Molly had placed her in a rectangular Tupperware dish. Her shoulders rose above the edge, and she wondered if she would be surprised to find out what was about to happen. Molly’s mom was on the phone in the kitchen. Before the phone rang, she had been repotting some plants on the dining room table.

Molly looked at her Barbie and listened to her mother. “I can’t stand that woman. I have to bite my tongue every time I see her!”

As Molly listened, she noticed the small hand shovel sticking out of a bucket of fresh dirt. The one side of the phone conversation continued. It seemed to only need one side at this point.

“She only has that job because of who she married. Marrying someone doesn’t qualify you for a job.”

Instinctively, Molly grasped the handle of the shovel. She stood on tip toes and looked down into the bucket. The dirt had a fresh smell to it. It was almost black, but something made it sparkle in the light.

Her mom took a quick sip of her coffee and went right back to dishing the dirt. “She isn’t perfect by any means. I went to school with her brother. I could tell you all kinds of stories.”

Very carefully, Molly lifted the handle, balancing a perfect scoop of fresh dirt on the blade. Slowly she brought it above the rim of the bucket and then turned her whole body to the right until the shovel was directly over Barbie’s head.

The tone of her mom’s voice told the point of the story. “Her husband’s going to get caught one of these days, and she’ll find out just how valuable she really is once he’s out of the picture.”

Molly’s action demonstrated the rest of the story. She slowly turned her wrist counter-clockwise until the dirt began to pour steadily on Barbie’s head. The dirt poured over her shoulders and piled around her waist.

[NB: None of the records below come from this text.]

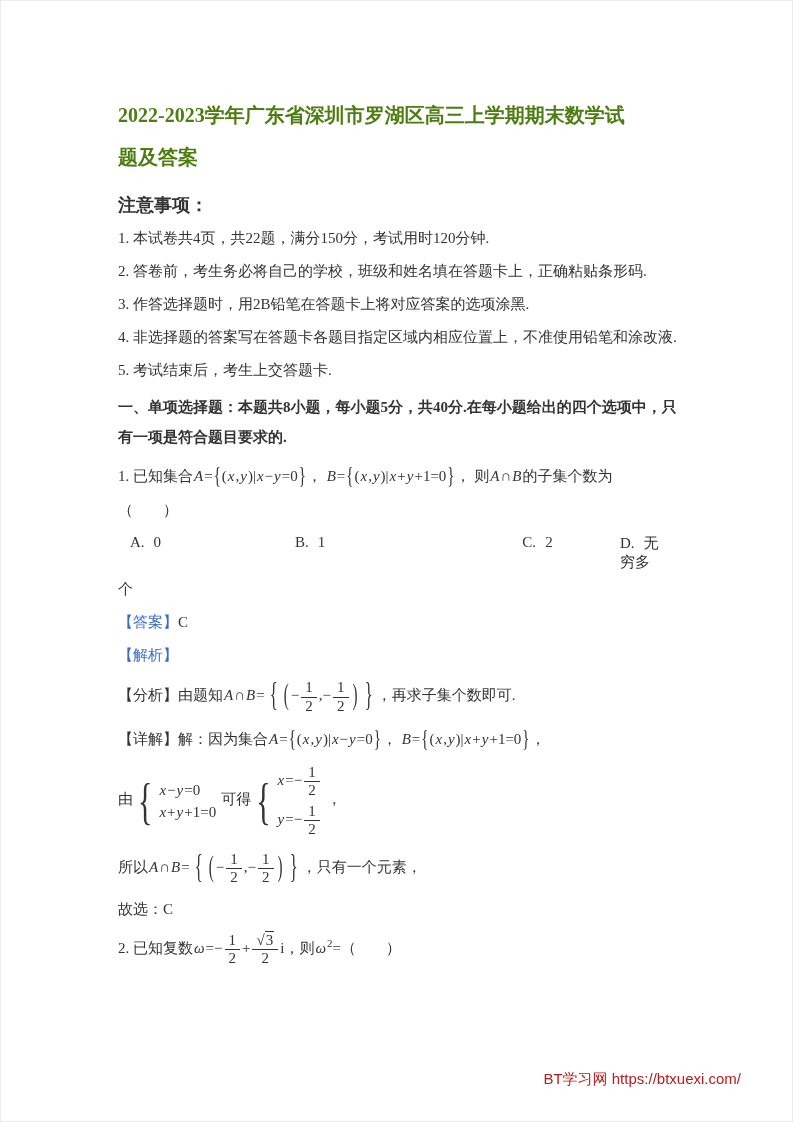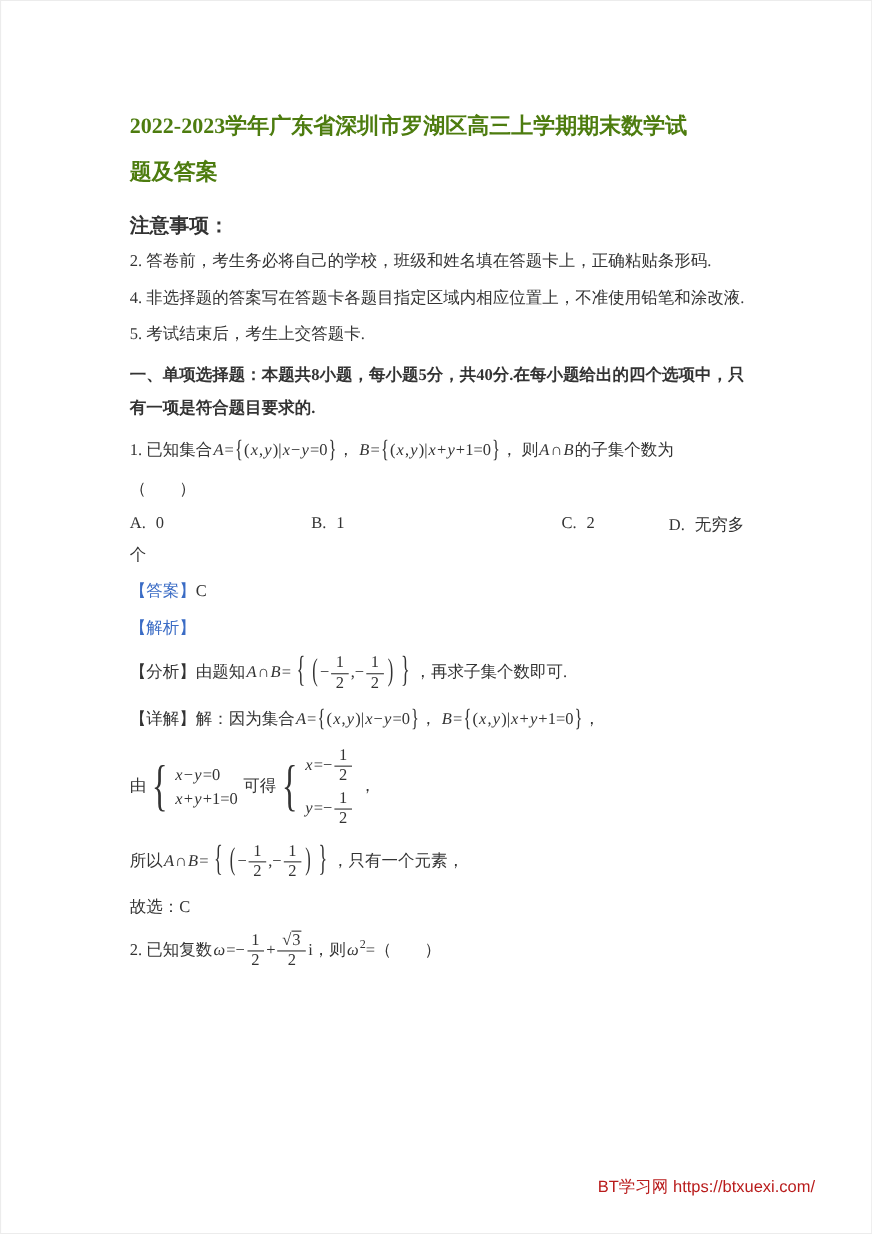"1. 本试卷共4页，共22题，满分150分，考试用时120分钟." p.note { html: none -> <p>1. 本试卷共4页，共22题，满分150分，考试用时120分钟.</p> }
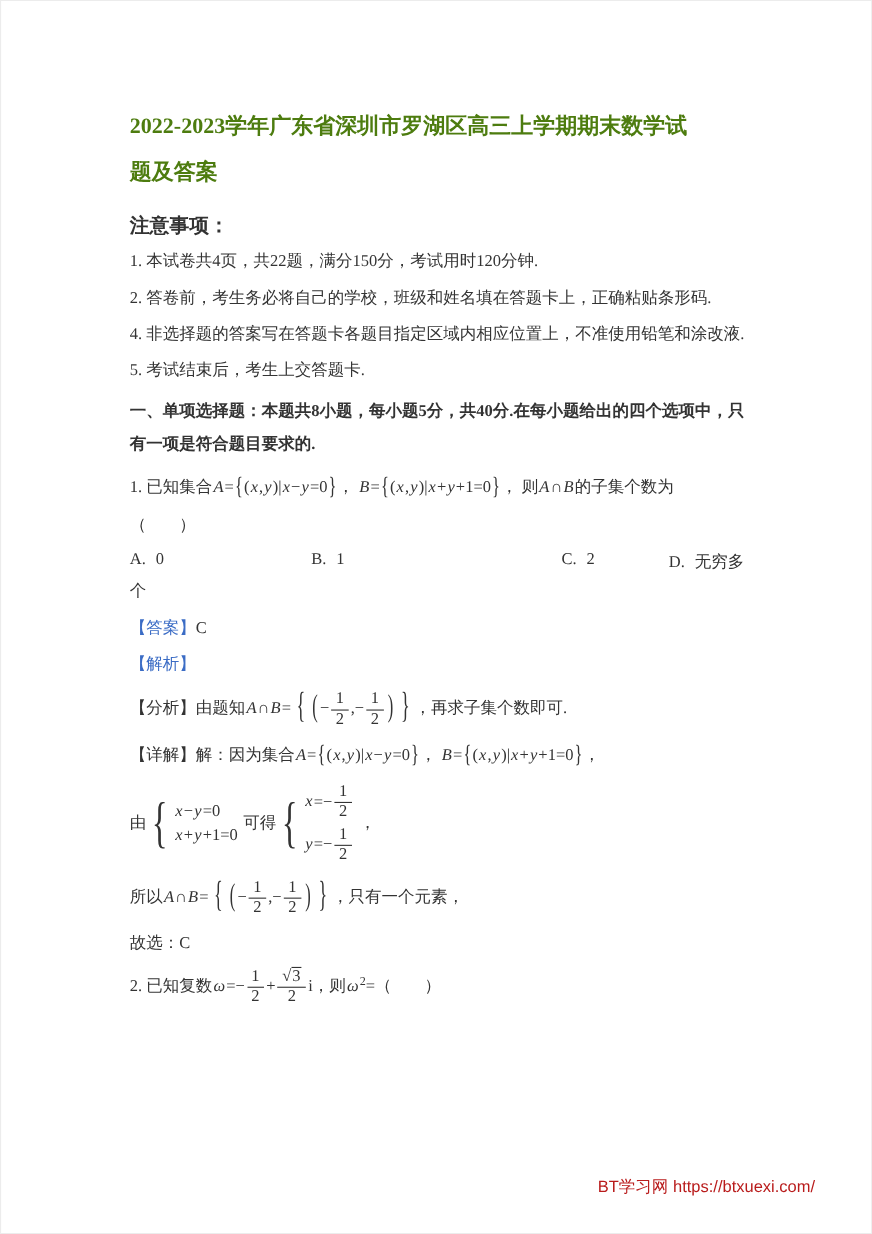"3. 作答选择题时，用2B铅笔在答题卡上将对应答案的选项涂黑." p.note { html: none -> <p>3. 作答选择题时，用2B铅笔在答题卡上将对应答案的选项涂黑.</p> }
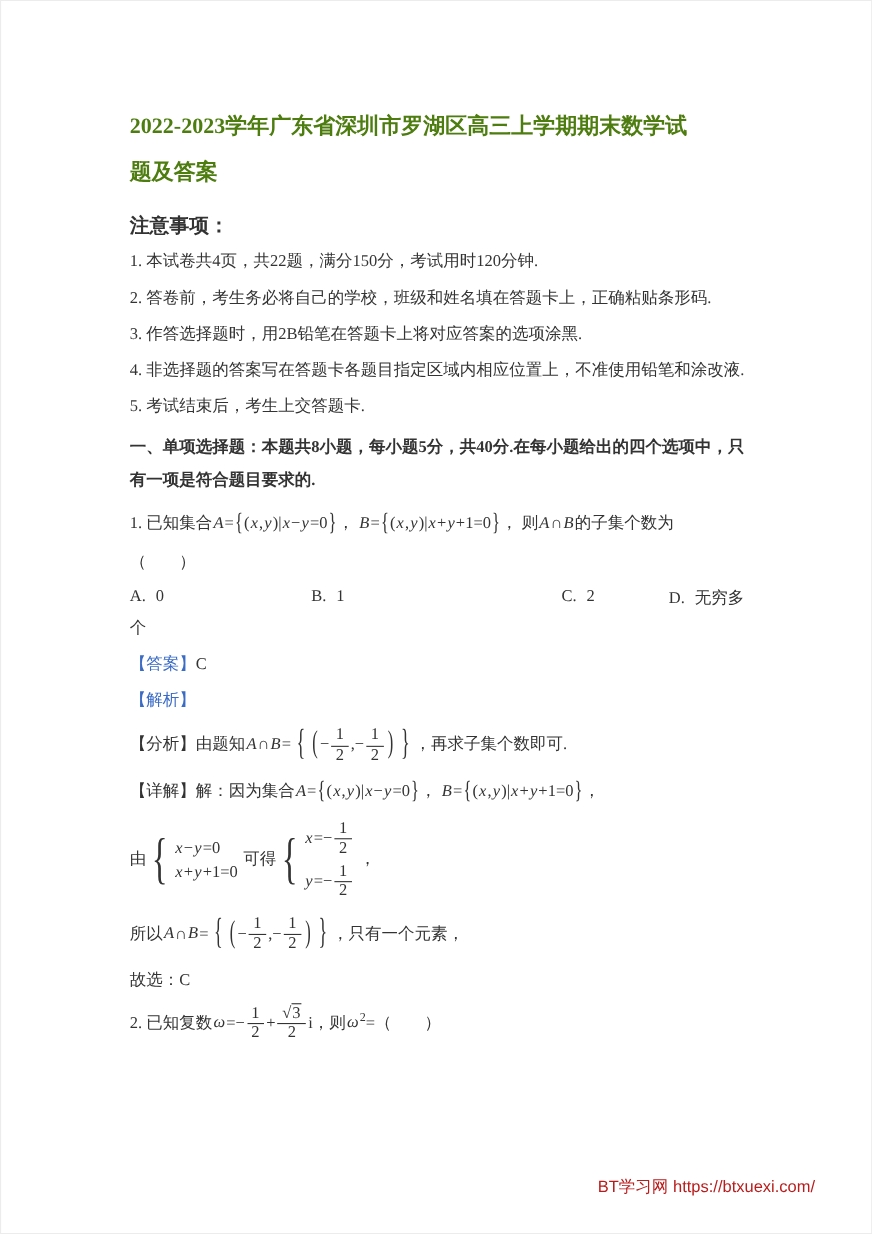"A. 0" .options { margin: 14px 0 0 -> 14px 12px 0 }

Her mom continued to talk. Molly continued to pour, careful never to spill a drop outside of the container. When her mom was finished, Molly had filled the container evenly, burying her Barbie to just below her plastic, but perfectly molded arm pits. Her mom almost spilled her coffee.

“Why did you pour dirt all over Barbie?” Her mother was at a complete loss.

This is where Jesus finds people — buried in dirt. When the religious people brought a woman caught in adultery before Jesus (John 8), they wanted to stone her, bury her with rocks.

Jesus said, “If anyone here hasn’t ever had dirt on their face, go ahead and throw.”

Today’s religious people don’t throw rocks, but they do dish dirt and throw dirty looks. But Jesus tells the church not to condemn her. It saddens me that as they dropped their stones, they walked away. I guess that was a lesson for another day.

Jesus didn’t walk away. He came with grace and truth. But the grace comes first.

With no condemnation, Jesus tells the woman, “Clean up your life.”

It was an encouragement to live free and full. She had been living in fear. When you have something to hide, you don’t want community. It’s too risky. People might find out. People will make it harder.

Jesus teaches an amazing lesson here, about building communities of grace that can then find effective ways of helping people into the truth.